(What you are asked to do): Below are the records to transcribe exactly; do not include any images.

____________________

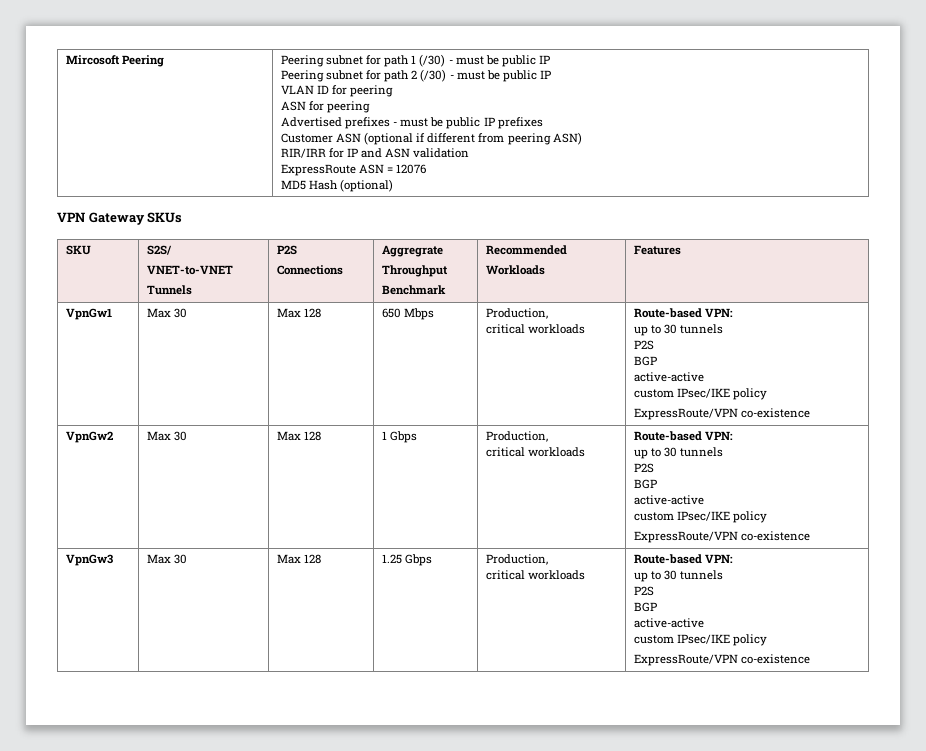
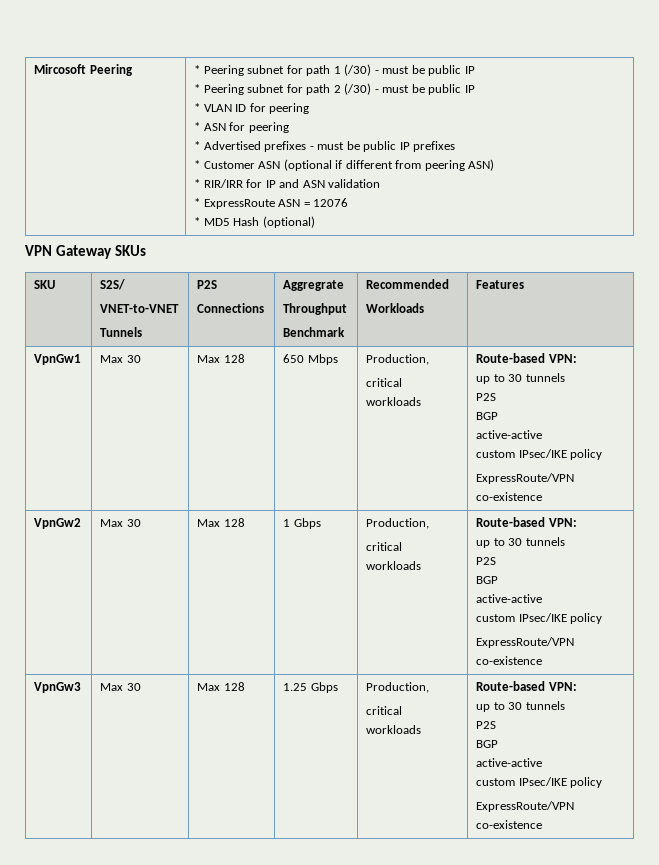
(164, 61) none -> [194,65,201,74] *
(550, 59) none -> [194,84,201,93] *
(551, 74) none -> [194,103,201,112] *
(394, 91) none -> [194,122,201,131] *
(371, 107) none -> [194,141,201,150] *
(543, 123) none -> [194,160,201,169] *
(582, 138) none -> [194,179,201,188] *
(470, 153) none -> [194,198,201,207] *
(427, 169) none -> [194,217,201,226] *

____________________

(Reply to the task):
(164, 61) none -> [194,65,201,74] *
(550, 59) none -> [194,84,201,93] *
(551, 74) none -> [194,103,201,112] *
(394, 91) none -> [194,122,201,131] *
(371, 107) none -> [194,141,201,150] *
(543, 123) none -> [194,160,201,169] *
(582, 138) none -> [194,179,201,188] *
(470, 153) none -> [194,198,201,207] *
(427, 169) none -> [194,217,201,226] *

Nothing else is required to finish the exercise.